Phil Bridges, director, corporate communication at Quintiles, told Outsourcing-Pharma the CRO posted "company-record new business wins" in 2011 and has a "robust cash balance". After the success Quintiles will award most of its employees with a bonus.
Growth at Quintiles, as at other big service providers, is reliant on the strategic outsourcing trend that S&P expects “will shift some market share from the smaller CROs to larger global players”. S&P said less than one-third of development is outsourced and rising penetration will support growth.
Rising costs and “capacity issues within the Phase I business” will partly offset these growth drivers and keep margins flat, S&P wrote. Some of Quintiles’ peers, such as Icon and Parexel, face similar issues as they hire to support strategic deals and contend with weaker demand for early phase trials.
Despite these weaknesses S&P gave Quintiles a ‘satisfactory’ business risk profile and a stable credit rating. S&P based the decision on Quintiles’ market-leading position in an industry with “solid long-term growth prospects”.

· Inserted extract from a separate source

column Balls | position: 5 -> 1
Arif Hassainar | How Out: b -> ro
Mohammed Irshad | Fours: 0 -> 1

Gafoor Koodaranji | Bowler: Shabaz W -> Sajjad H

A sharp downturn in CRO industry growth prospects could prompt S&P to lower the rating. Growth at Quintiles slowed in 2009 and 2010, S&P wrote, as the industry-wide issues that hit all leading CROs hit home.
The return of demand for late-stage clinical trials helped Quintiles post double-digit growth last year, S&P wrote, and signs at other CROs that Phase I is slowly improving could offer another tailwind.
Even if the market improves S&P is unlikely to give Quintiles a higher rating. Significant debt cuts are unlikely as Quintiles has an ‘aggressive’ dividend policy, S&P wrote, and could also use credit to “fund acquisitions, given our belief that the contract services industry is in a consolidation phase”.
Bridges said: "Our leverage ratio is moderate, at a level with which we are quite comfortable. After this transaction, we believe our leverage ratio will allow Quintiles to continue investing in the growth of our business."